Print the entries underneath word for word, omitting whatever pictures they contain.

+++ Data to use

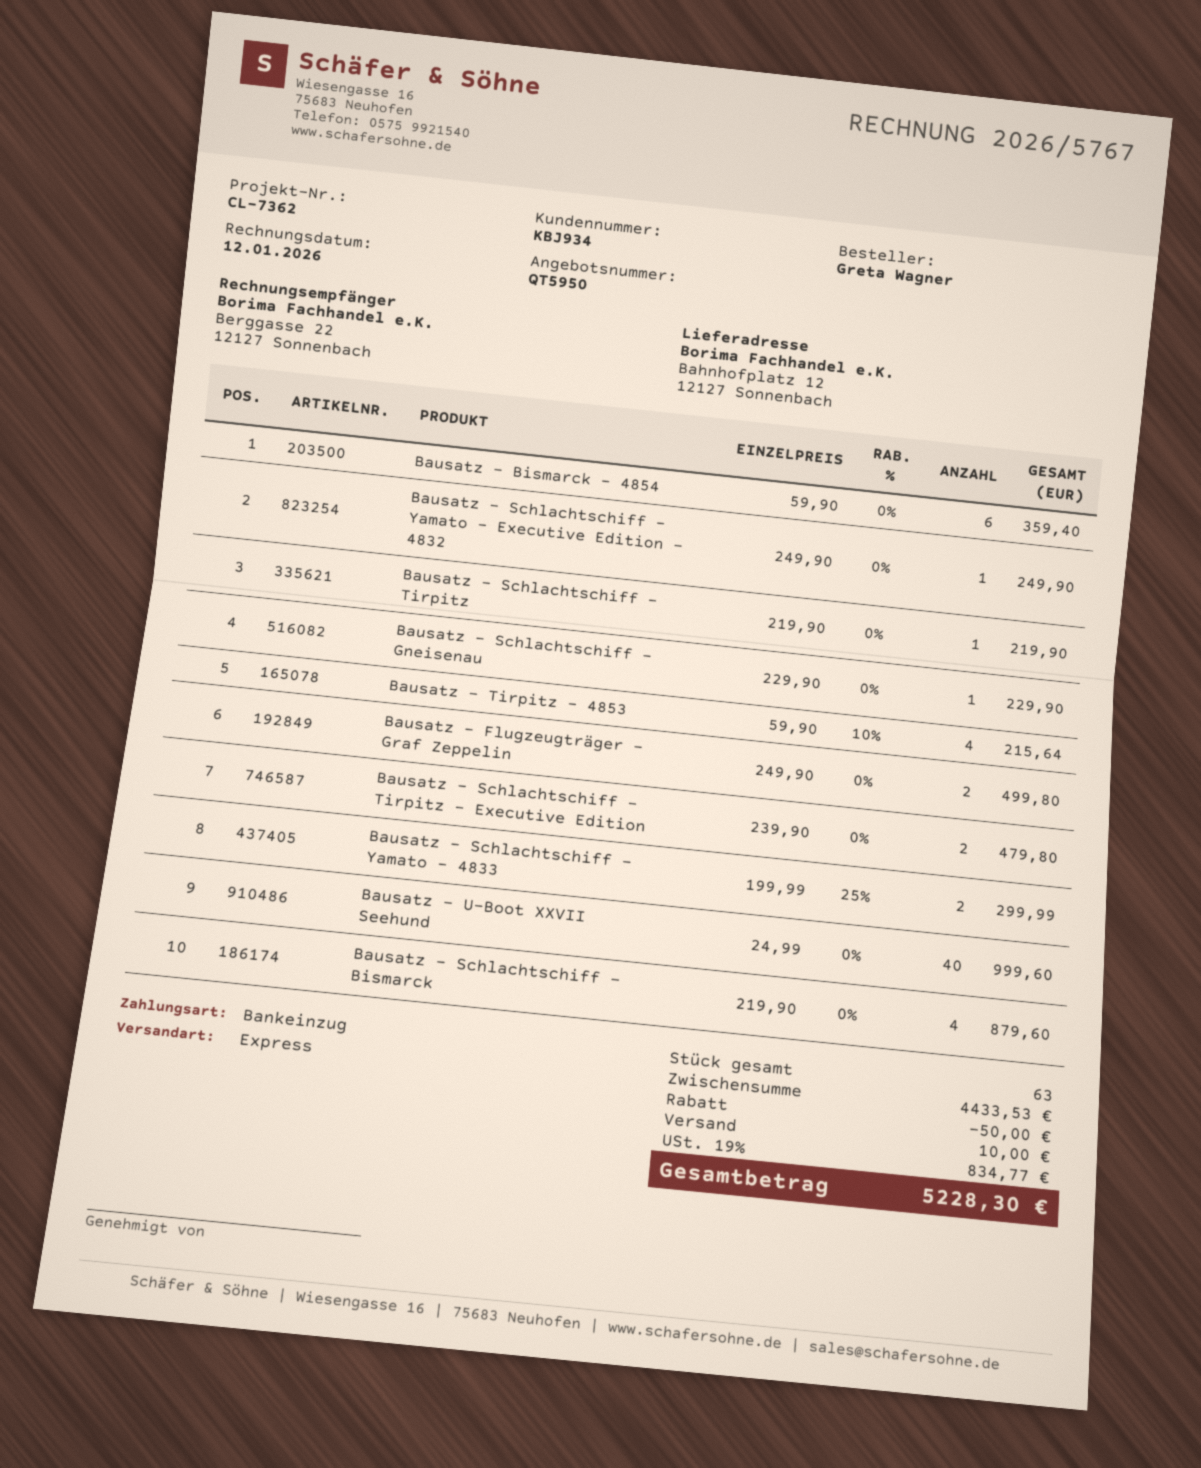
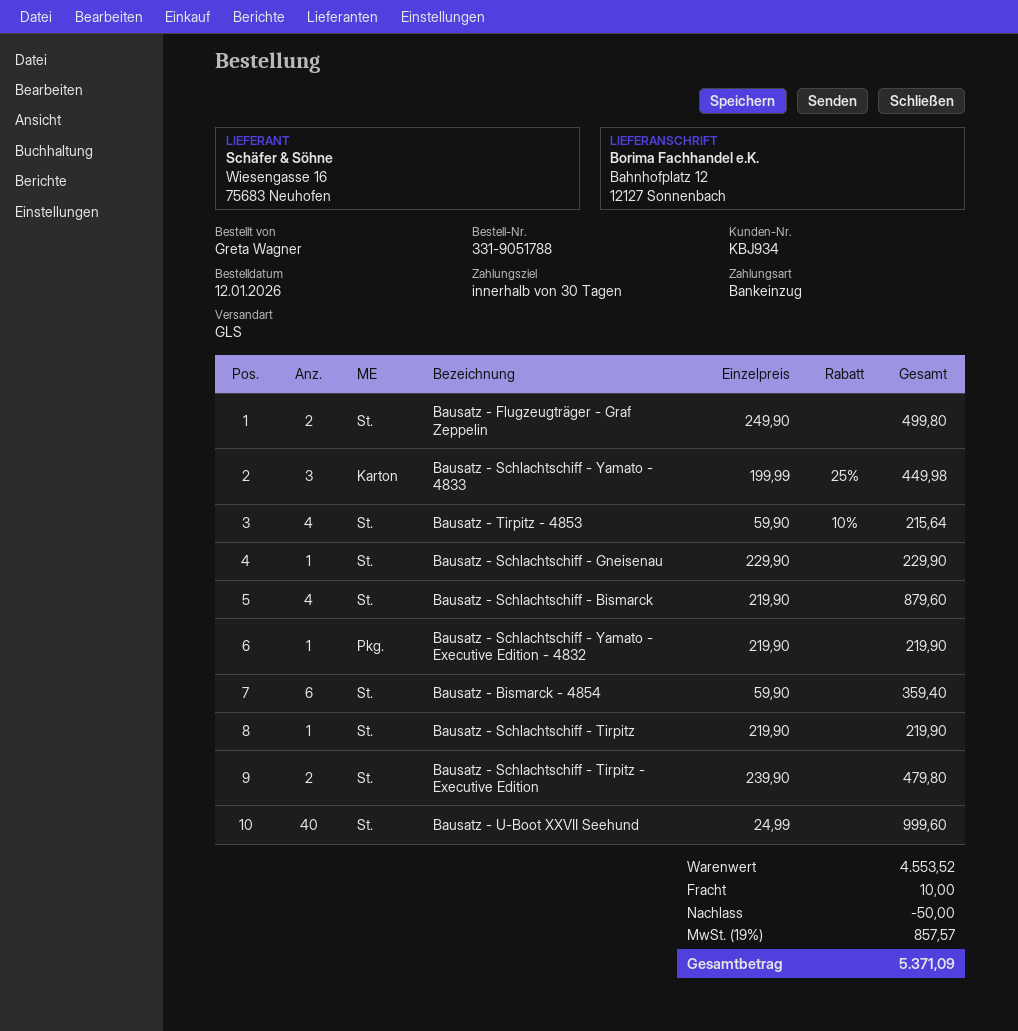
shipping method: express -> GLS
Bausatz - Schlachtschiff - Yamato - Executive Edition - 4832: 1 x 249.90 = 249.90 -> 1 x 219.90 = 219.90
Bausatz - Schlachtschiff - Yamato - 4833: 2 x 199.99 - 25% = 299.99 -> 3 x 199.99 - 25% = 449.98
subtotal: 4433.53 -> 4553.52
tax: 19% = 834.77 -> 19% = 857.57
total: 5228.30 -> 5371.09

++++++

* [Output of the task]:
shipping method: express -> GLS
Bausatz - Schlachtschiff - Yamato - Executive Edition - 4832: 1 x 249.90 = 249.90 -> 1 x 219.90 = 219.90
Bausatz - Schlachtschiff - Yamato - 4833: 2 x 199.99 - 25% = 299.99 -> 3 x 199.99 - 25% = 449.98
subtotal: 4433.53 -> 4553.52
tax: 19% = 834.77 -> 19% = 857.57
total: 5228.30 -> 5371.09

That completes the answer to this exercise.